PROBLEM TO WORK ON | Go to the line containing "padding-left: 32px ->" below; retype it and all following lines exactly, and leave out the pictures.

--- START ---

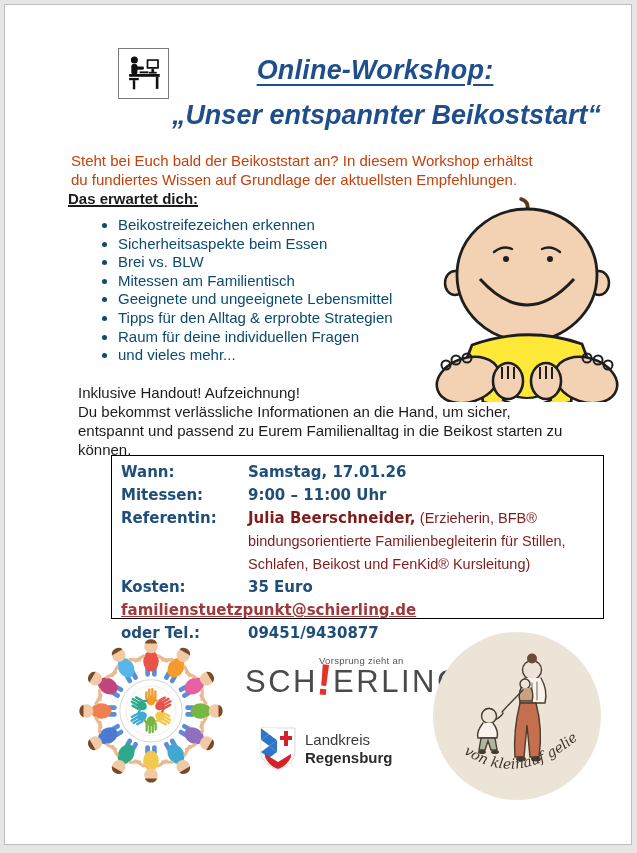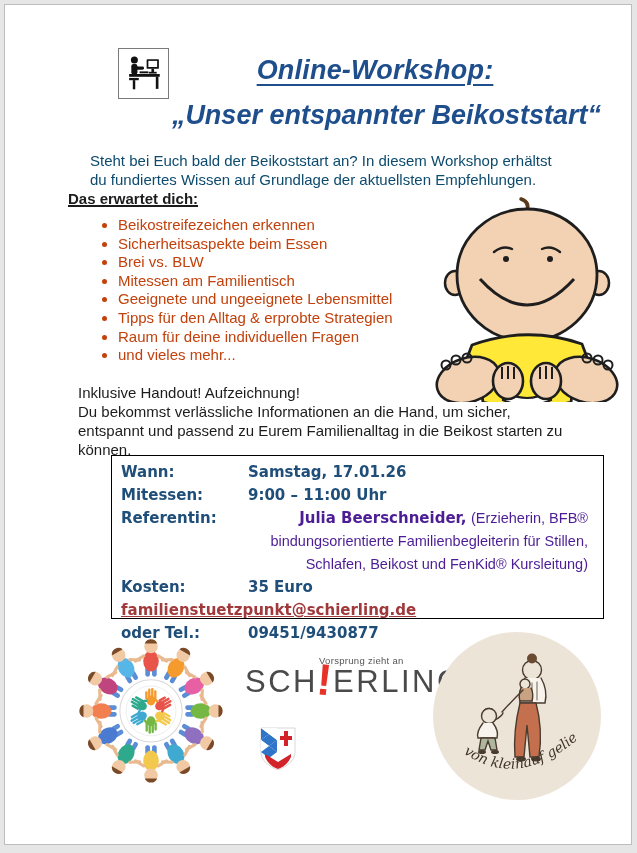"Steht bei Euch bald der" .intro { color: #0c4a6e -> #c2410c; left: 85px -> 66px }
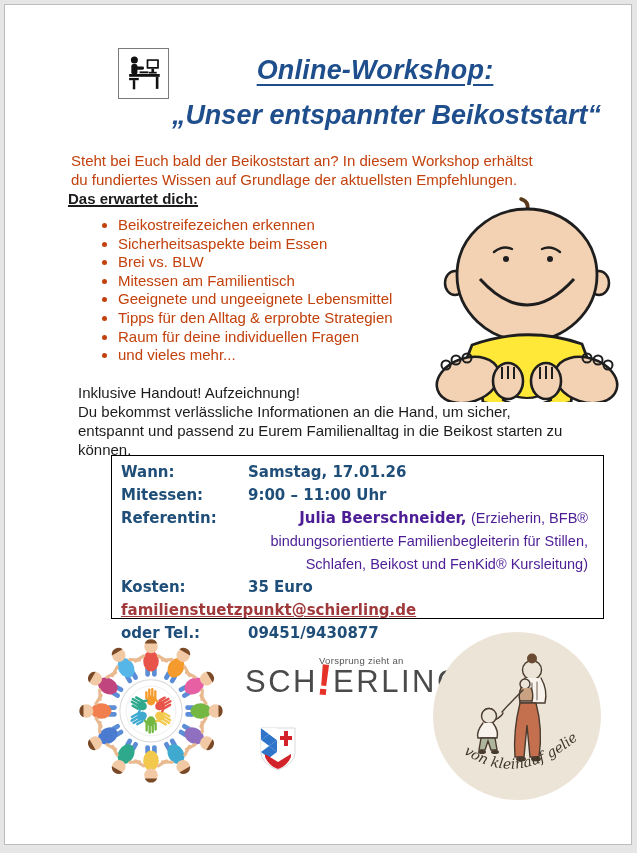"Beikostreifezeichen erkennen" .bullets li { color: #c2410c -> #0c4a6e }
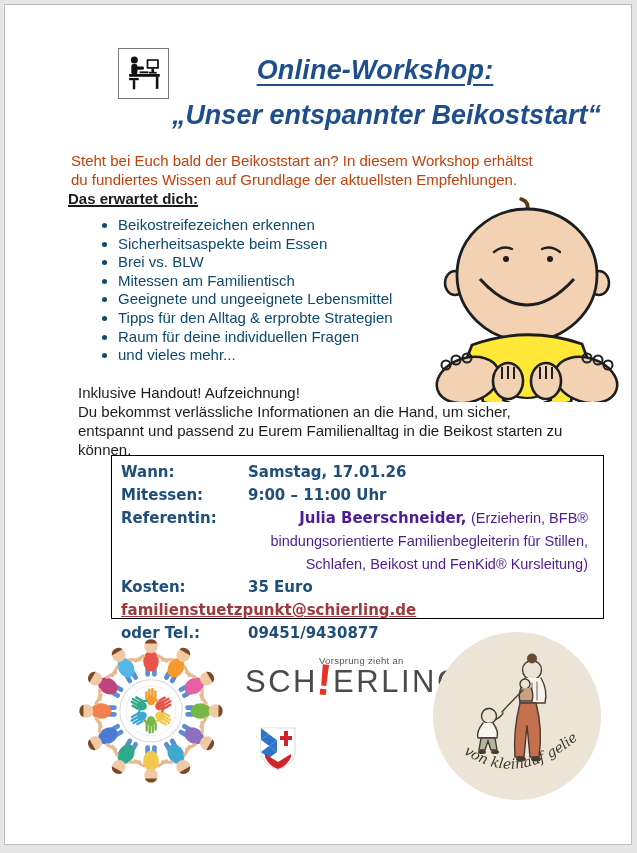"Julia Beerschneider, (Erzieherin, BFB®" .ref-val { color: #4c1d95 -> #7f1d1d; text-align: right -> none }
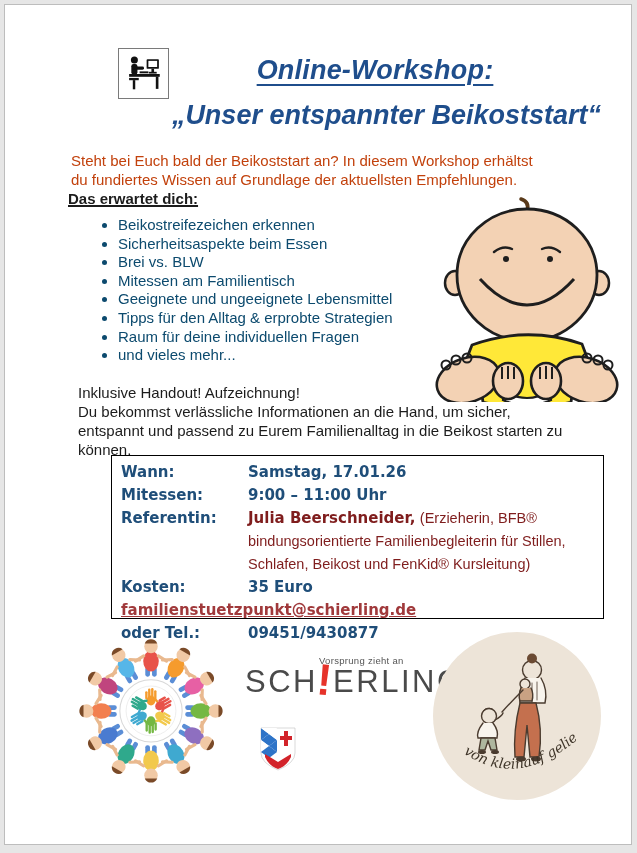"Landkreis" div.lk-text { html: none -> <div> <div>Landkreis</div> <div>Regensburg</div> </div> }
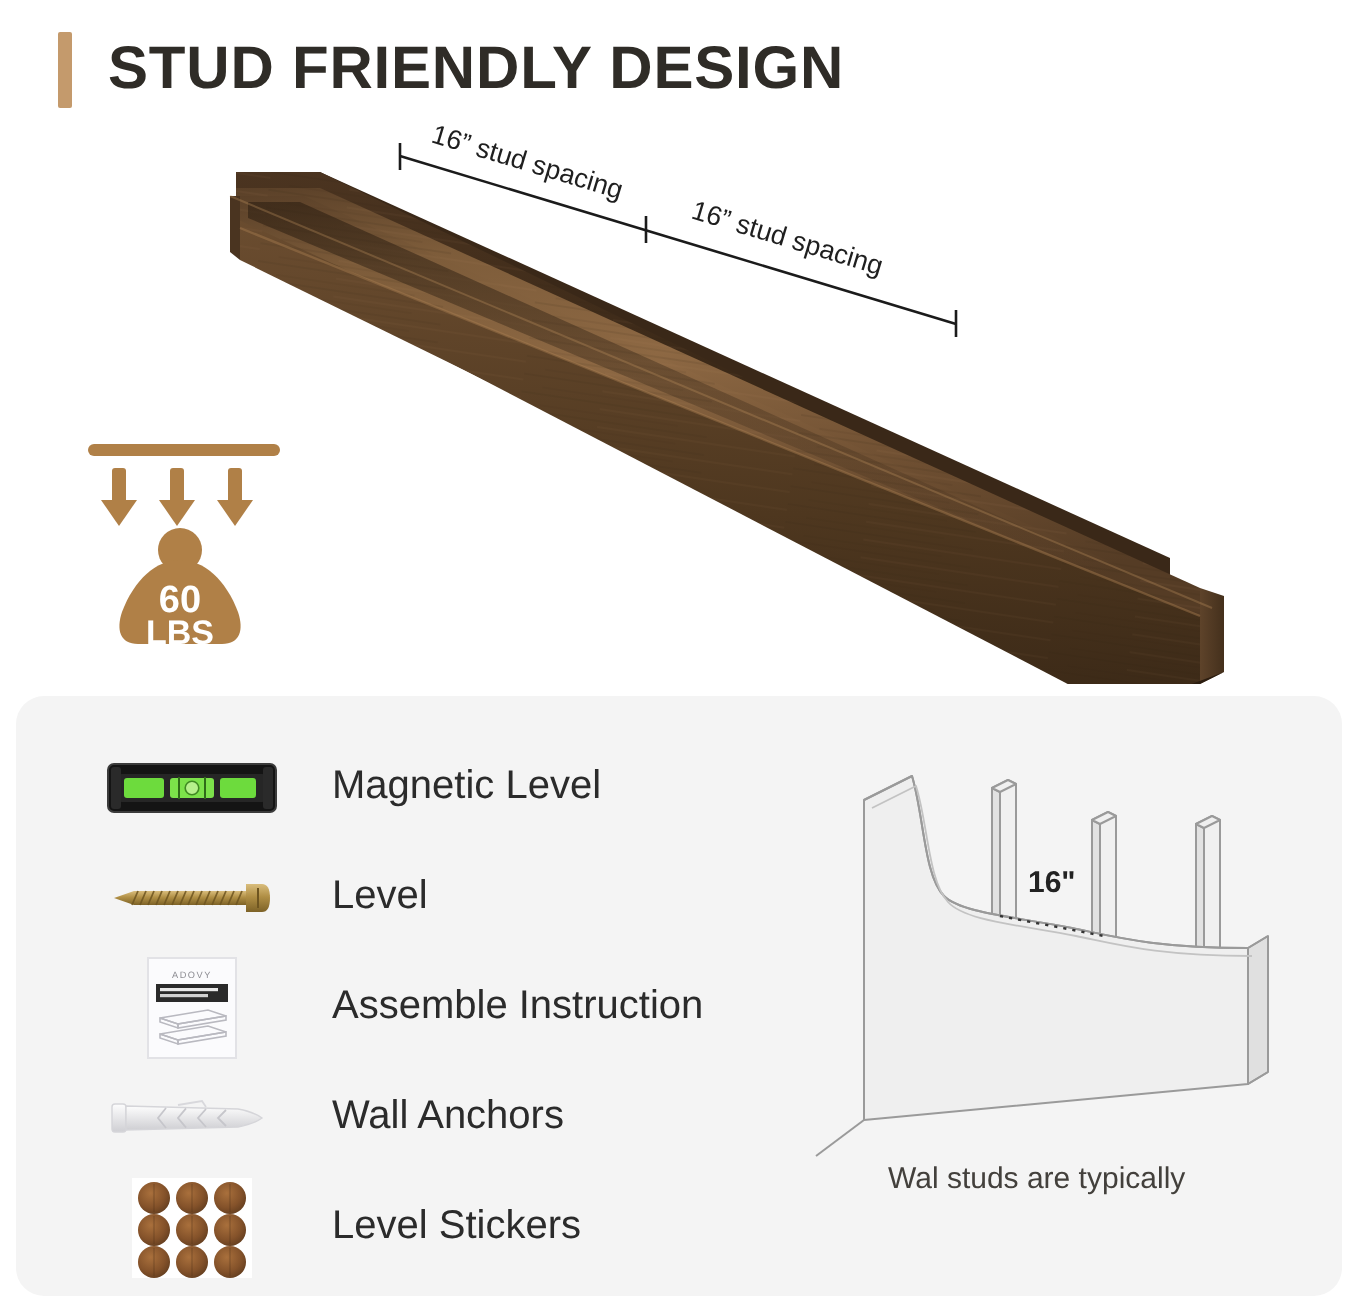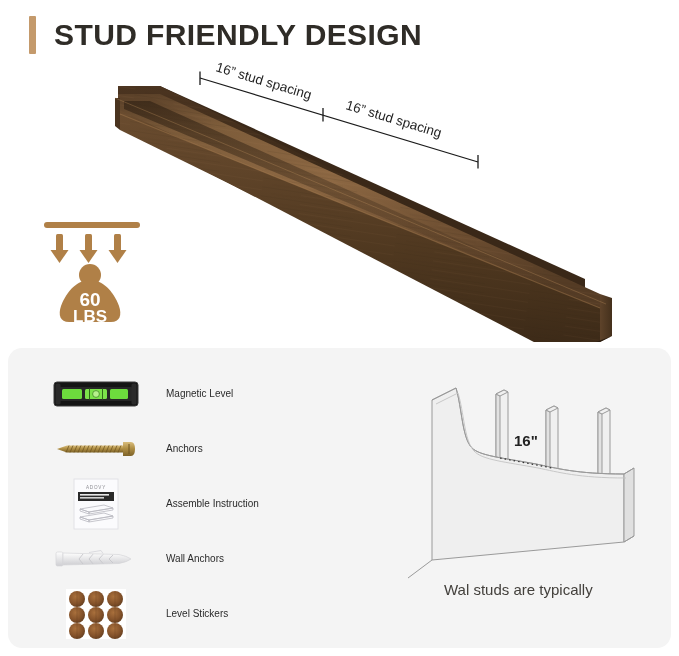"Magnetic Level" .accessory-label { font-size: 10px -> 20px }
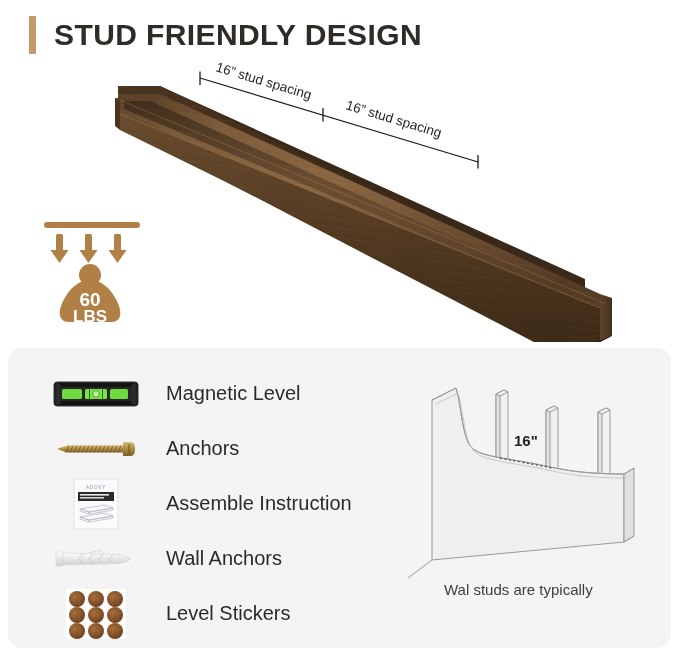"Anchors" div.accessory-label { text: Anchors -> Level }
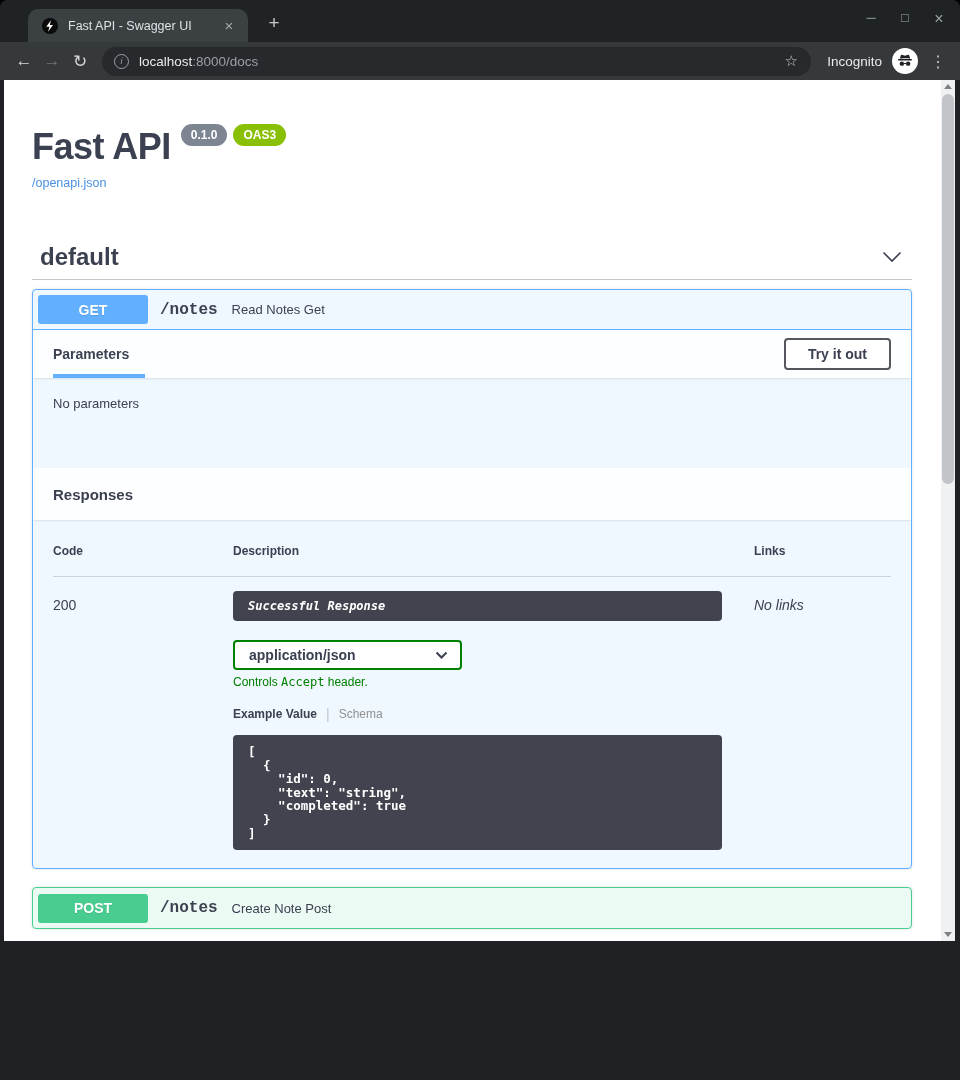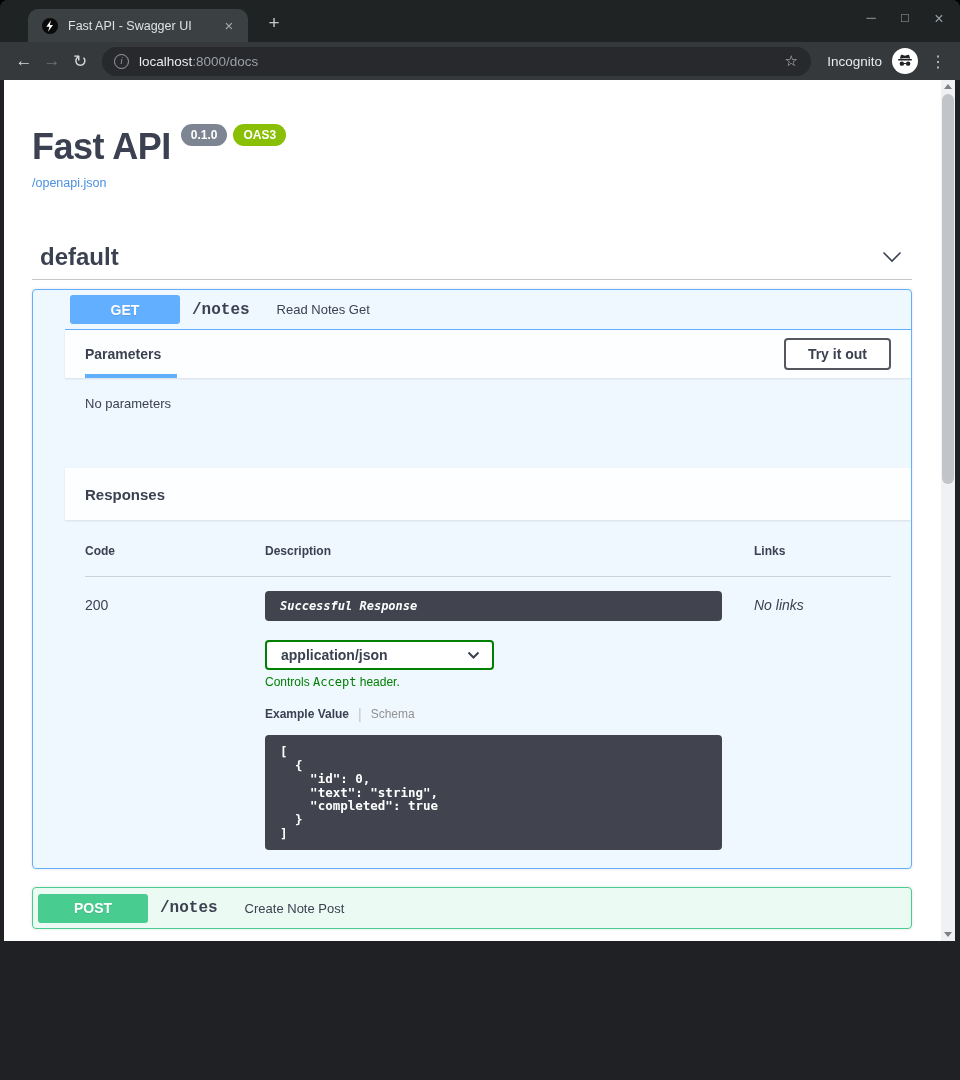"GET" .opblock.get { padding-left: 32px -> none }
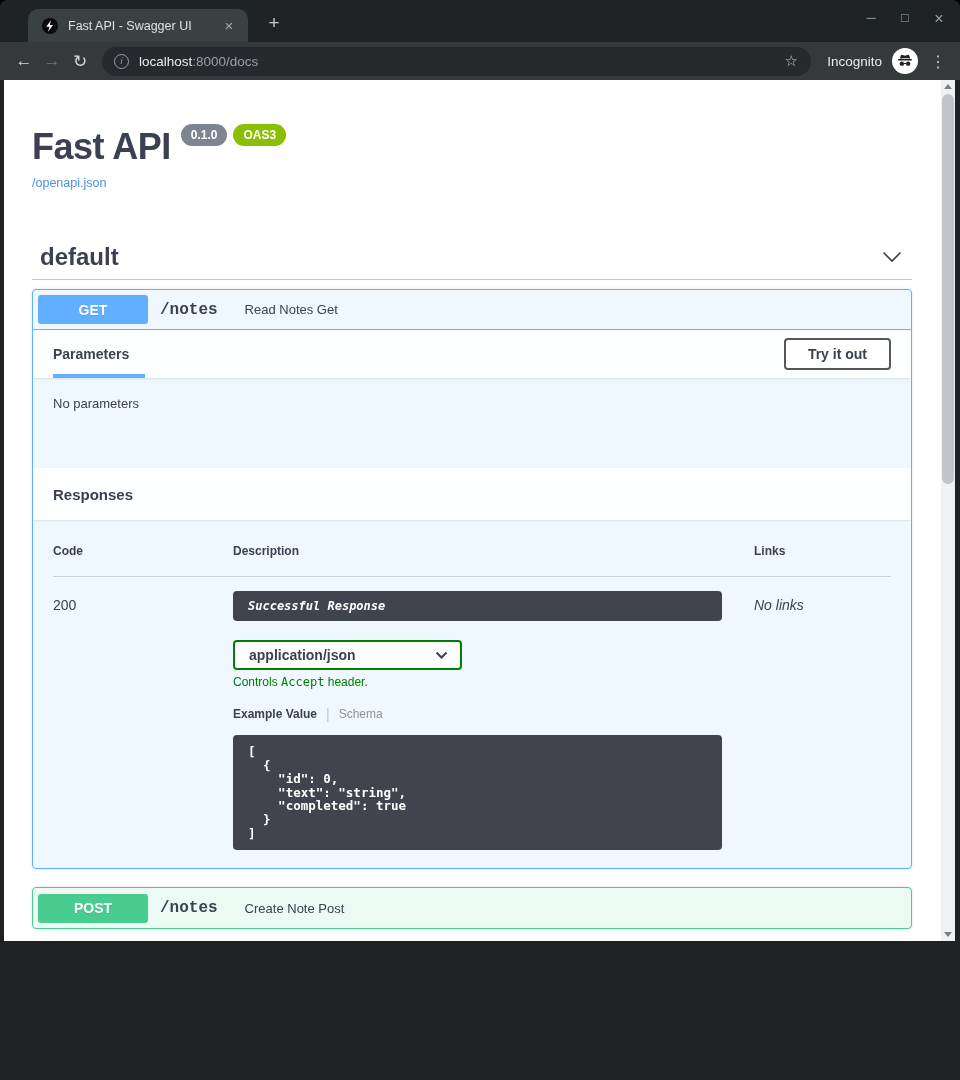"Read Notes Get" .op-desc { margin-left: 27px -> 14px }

--- END ---

SOLUTION FOR THIS EXERCISE |
"GET" .opblock.get { padding-left: 32px -> none }
"Read Notes Get" .op-desc { margin-left: 27px -> 14px }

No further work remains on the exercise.